UK financial account takeovers up, report warns

Although the value of alleged fraud in the UK was down 7.5% in first half of 2019 compared with the same period a year ago, financial account takeovers have increased, a report shows.

Data from 217 alleged cases of fraud in UK courts indicates a 57% increase in account takeover cases, according KPMG’s latest Fraud barometer report.

The report, which records fraud cases coming to UK courts with a value of £100,000 and above, noted a “worrying” commercialisation of cyber crime and a number of repeat offenders making their way back to court among the cases recorded.  

Digital scammers used a range of techniques, including email, text messages and smartphone apps, to obtain personal data that enabled them to take over bank and credit card accounts, the report said.

In one case, a Tyneside man who was the UK front of a scam conducted in India was jailed for 28 months at Newcastle Crown Court. The fraud involved online scammers who defrauded computer users out of hundreds of thousands of pounds by pretending to help them fix bogus virus infections.

Victims were panicked into contacting the fraudsters after messages informing them their computers had been infected. When they followed instructions to contact a free number, they were put through to India-based criminals who said they could fix the problem for a fee.

But once the scammers had access to victims’ banking details, they plundered their accounts and sometimes installed software to allow them to steal more.

“We are noting a worrying move from criminals simply hacking as a means to an end to being industrialised personal data brokers on the dark web,” said Roy Waligora, KPMG UK head of investigations.

“As our digital footprints get larger, cyber criminals will continue to develop new and innovative ways to steal personal data. If we are not alive to the threats, there is a great risk that we increase our vulnerability to criminals through our inaction.”

Waligora noted that the Cyber Attacks (Asset-Freezing) Regulations 2019 went into force in June, requiring banks to repay to customers funds that are stolen through account takeover. 

“While this is a very positive step for the customer, we all need to remain vigilant as consumers will continue to bear such costs indirectly,” he said.

Another trend highlighted by the report is the number of repeat offenders returning to court. The Fraud barometer recorded four cases of people with previous convictions for fraud coming back to court on new charges totalling £2.6m.

In some cases, the alleged repeat offenders were able to secure employment in new roles where they were able to circumvent internal controls to continue to commit fraud. 

In one case, a fraudster was caught trying to pay a £100,000 tax fraud debt with money he had stolen by staging another scam.
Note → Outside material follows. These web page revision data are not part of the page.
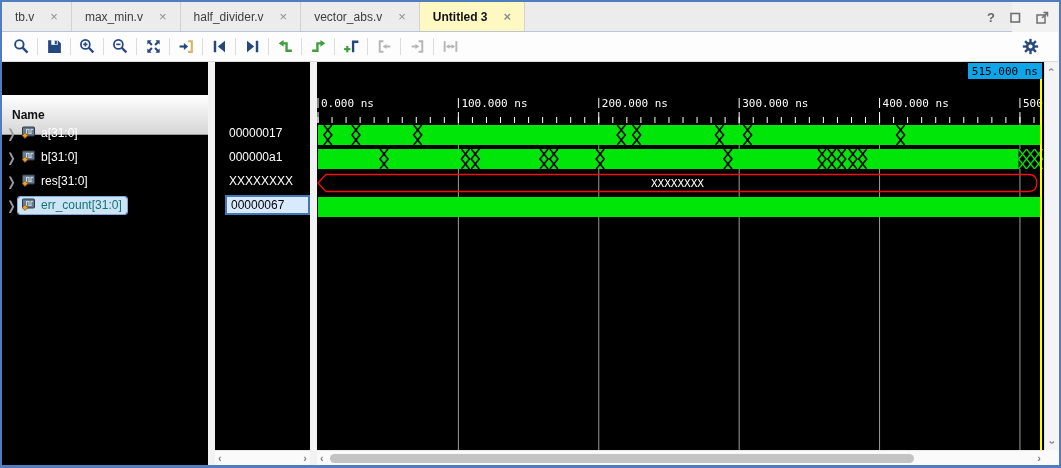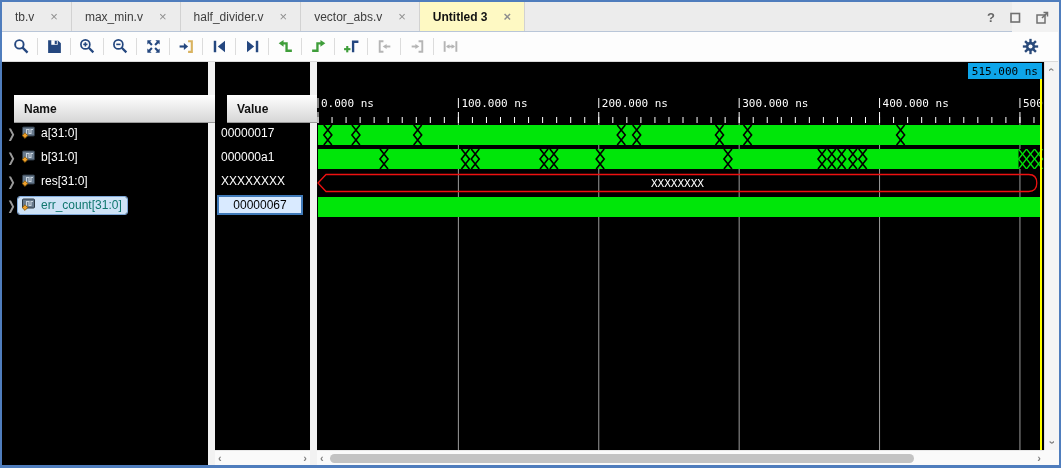--- a/index.html
+++ b/index.html
@@ -34,10 +34,10 @@
   .name-panel{left:0;width:206px;}
   .value-panel{left:213px;width:95px;}
   .wave-panel{left:315px;width:727px;overflow:hidden;}
-  .colhead{position:absolute;left:0;top:33px;width:100%;height:28px;
+  .colhead{position:absolute;left:0;top:33px;width:100%;height:40px;
     background:linear-gradient(#ffffff,#d6d6d6);border-bottom:1px solid #9a9a9a;
     display:flex;align-items:center;padding-left:10px;
-    font-size:12px;font-weight:bold;color:#111;margin-left:12px;}
+    font-size:12px;font-weight:bold;color:#111;}
   .rows{position:absolute;left:0;top:59px;width:100%;}
   .sig-row{height:24px;display:flex;align-items:center;padding-left:3px;color:#fff;font-size:12px;white-space:nowrap;}
   .expander{color:#9a9a9a;font-size:10px;width:13px;text-align:center;transform:scaleY(1.25);}

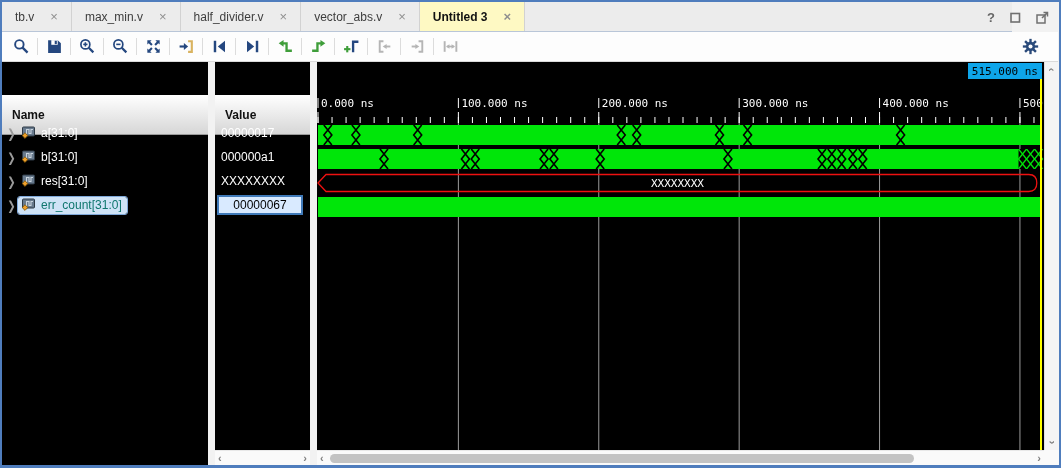--- a/index.html
+++ b/index.html
@@ -301,9 +301,6 @@
   </div>
 
   <div class="abs panel value-panel">
-    <div class="colhead">
-      <span>Value</span>
-    </div>
     <div class="rows" id="value-rows">
         <div class="val-row">
           <span>00000017</span>

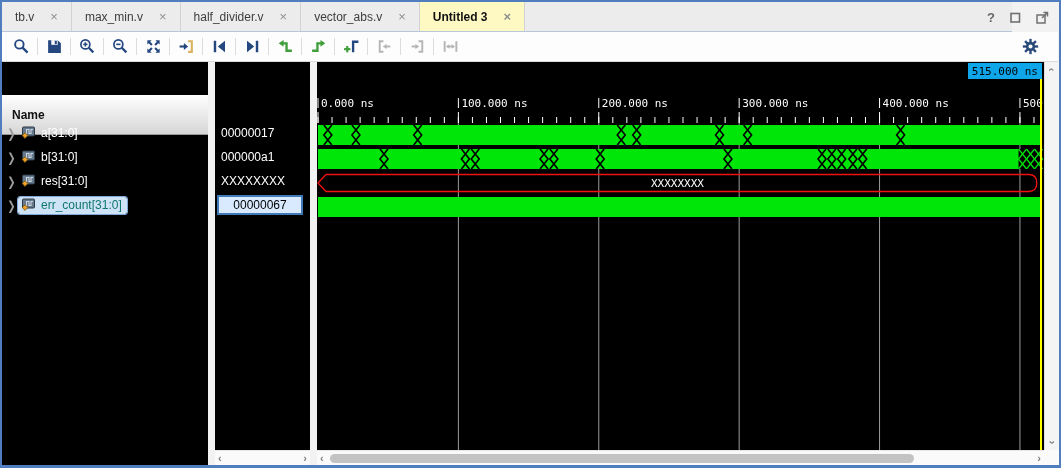--- a/index.html
+++ b/index.html
@@ -43,7 +43,7 @@
   .expander{color:#9a9a9a;font-size:10px;width:13px;text-align:center;transform:scaleY(1.25);}
   .namebox{display:flex;align-items:center;gap:5px;padding:1px 5px 2px 3px;border-radius:2px;}
   .namebox.sel{background:#cfe3f7;outline:1px solid #7fa8d9;color:#0f766e;}
-  .val-row{height:24px;display:flex;align-items:center;padding-left:6px;color:#fff;font-size:12px;}
+  .val-row{height:24px;display:flex;align-items:center;padding-left:6px;color:#fff;font-size:12px;margin-left:8px;}
   .valbox{background:#d9eaff;border:2px solid #3f79b8;color:#000;
     padding:1px 4px;width:86px;margin-left:-4px;text-align:center;}
 

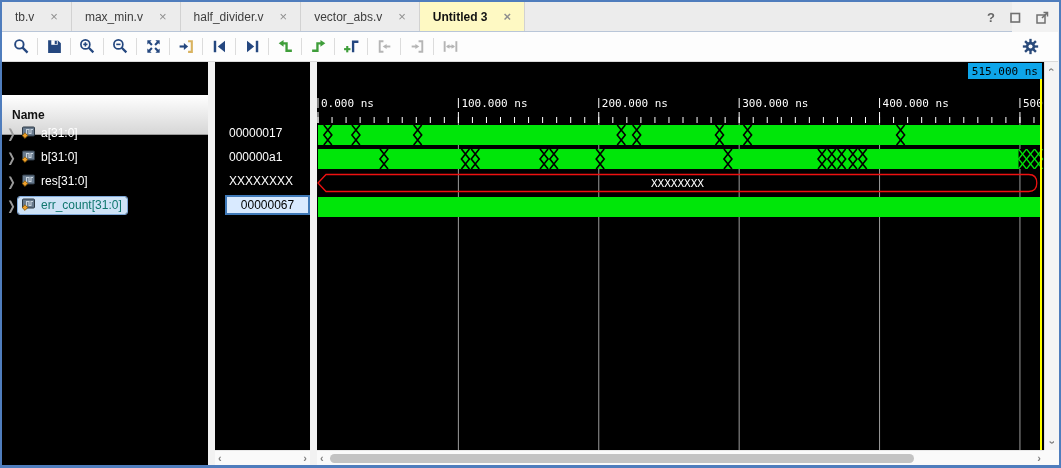--- a/index.html
+++ b/index.html
@@ -45,7 +45,7 @@
   .namebox.sel{background:#cfe3f7;outline:1px solid #7fa8d9;color:#0f766e;}
   .val-row{height:24px;display:flex;align-items:center;padding-left:6px;color:#fff;font-size:12px;margin-left:8px;}
   .valbox{background:#d9eaff;border:2px solid #3f79b8;color:#000;
-    padding:1px 4px;width:86px;margin-left:-4px;text-align:center;}
+    padding:1px 4px;width:86px;margin-left:-4px;}
 
   
   .mono{font-family:"DejaVu Sans Mono",monospace;}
The 57-year-old first appeared in court in 2016, when he told the judge at Leicester Crown Court that he could repay the sum of £107,000 if given more time to come up with the money.

Investigators from HM Revenue and Customs later discovered that the fraudster was raising the money to pay the debt through a second scam that involved stealing more than £580,000 from other businesses. He admitted the second fraud at court in 2019, when he was jailed for four years.

 “While for most fraudsters, being caught and convicted once is enough to ensure they don’t continue to commit crime, for some the lure of the prize on offer is too much to resist – regardless of the consequences,” said Waligora.

“Businesses need to ensure they are doing thorough Due diligence on the people they are hiring into their organisations – particularly if they are filling roles with financial responsibilities.”

According to another recent research report, cyber fraud accounts for more than half of all fraud and is also a main motivator for cyber attacks on all organisations.

If unchecked, cyber fraud’s cross-jurisdictional nature will continue to bring increased harm to individuals and businesses around the world, said the report, adding that cyber fraud should be high on the agenda of security teams and business decision-makers.